**TASK DESCRIPTION:**
Give again, word for word, every line in the entries below from the line with "col_1_agg, 99/08/16: 0 -> none" up to and including the line with "col_1_agg, 99/09/14: none -> 400000", and no other line.

* * *

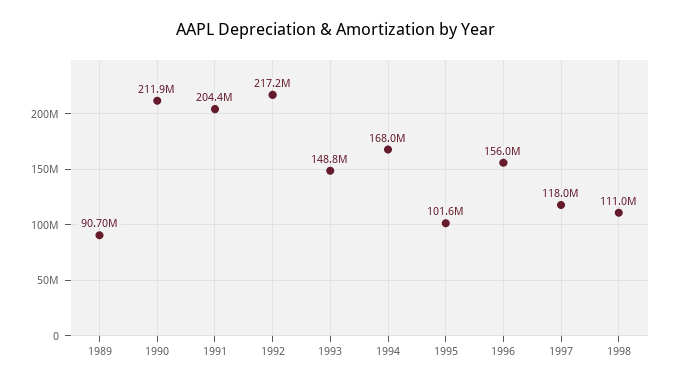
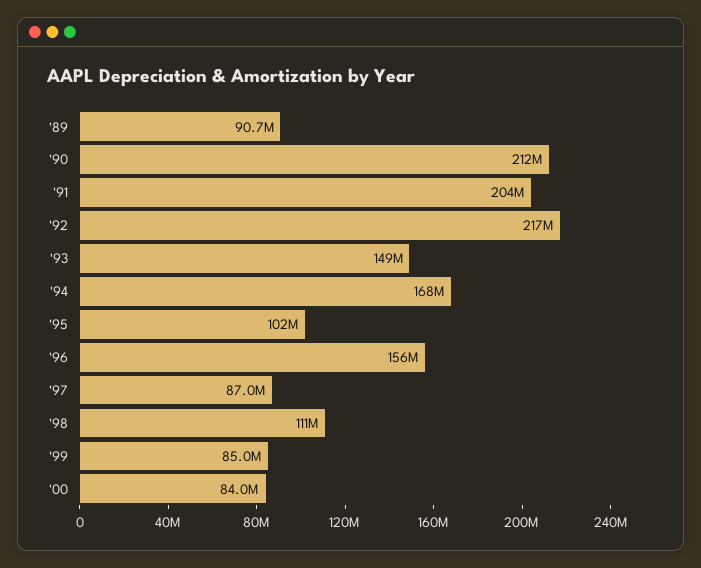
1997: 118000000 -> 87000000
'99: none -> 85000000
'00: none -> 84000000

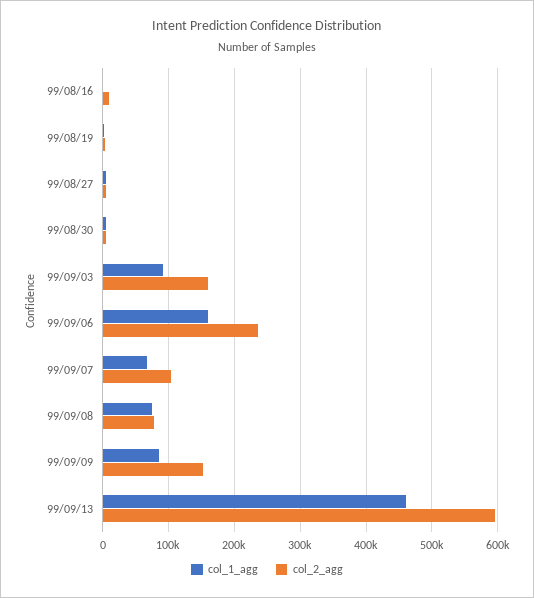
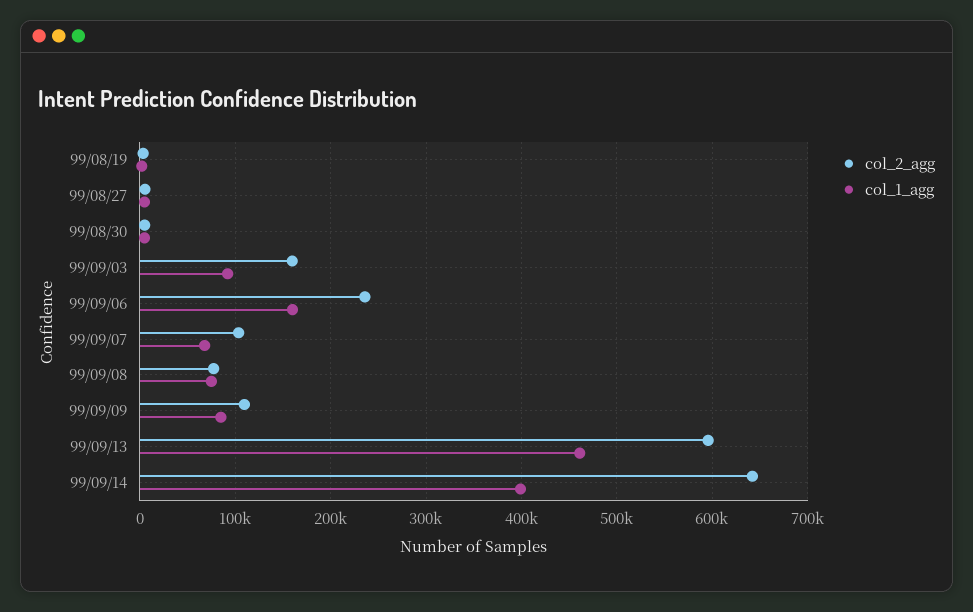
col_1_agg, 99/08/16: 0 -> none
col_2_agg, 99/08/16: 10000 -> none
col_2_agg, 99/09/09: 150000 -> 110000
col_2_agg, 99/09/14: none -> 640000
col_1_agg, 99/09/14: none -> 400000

* * *

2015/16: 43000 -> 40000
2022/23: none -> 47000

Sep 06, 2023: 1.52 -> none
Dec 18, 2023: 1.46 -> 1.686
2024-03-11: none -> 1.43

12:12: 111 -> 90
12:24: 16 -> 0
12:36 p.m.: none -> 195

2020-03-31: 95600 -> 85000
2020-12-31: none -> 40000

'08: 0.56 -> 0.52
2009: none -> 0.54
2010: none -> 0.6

* * *

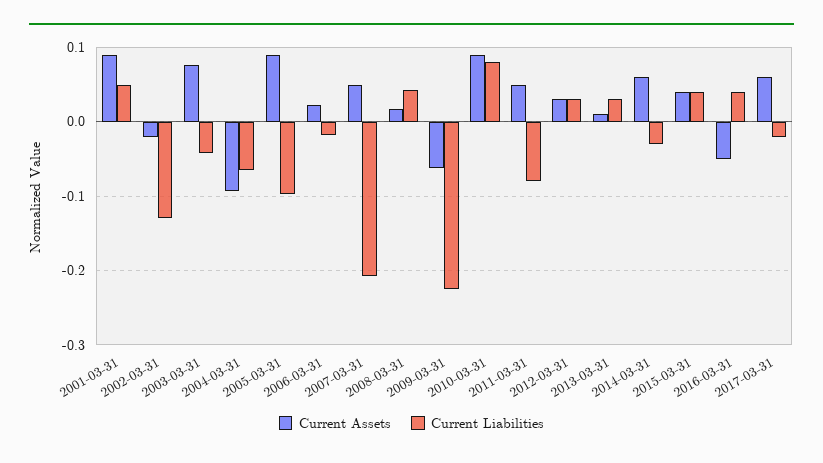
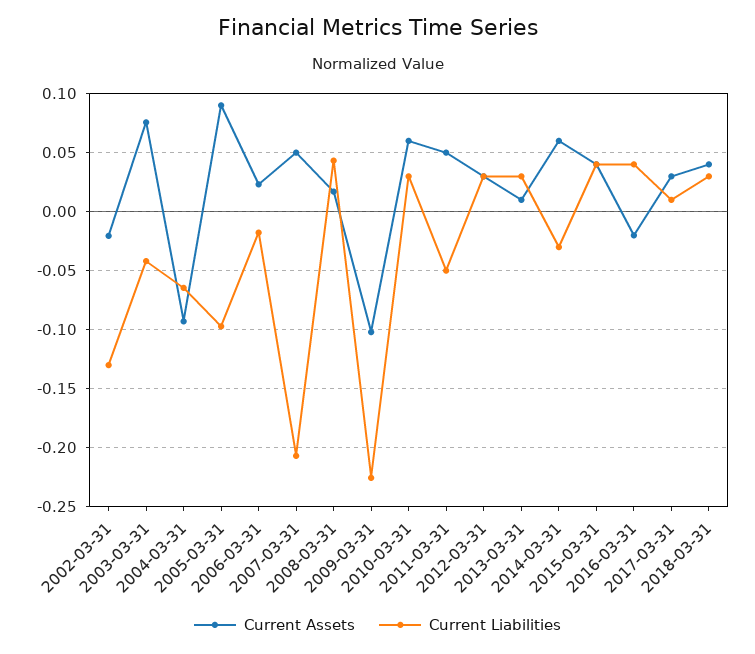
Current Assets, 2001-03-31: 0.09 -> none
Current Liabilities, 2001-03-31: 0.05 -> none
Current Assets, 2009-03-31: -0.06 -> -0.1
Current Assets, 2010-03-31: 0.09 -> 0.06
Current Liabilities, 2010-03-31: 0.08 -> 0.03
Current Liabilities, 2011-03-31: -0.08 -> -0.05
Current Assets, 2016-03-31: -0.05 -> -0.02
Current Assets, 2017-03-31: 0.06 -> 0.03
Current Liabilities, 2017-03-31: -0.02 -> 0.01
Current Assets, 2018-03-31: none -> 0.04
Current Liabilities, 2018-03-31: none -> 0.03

* * *

**COMPLETED TASK:**
col_1_agg, 99/08/16: 0 -> none
col_2_agg, 99/08/16: 10000 -> none
col_2_agg, 99/09/09: 150000 -> 110000
col_2_agg, 99/09/14: none -> 640000
col_1_agg, 99/09/14: none -> 400000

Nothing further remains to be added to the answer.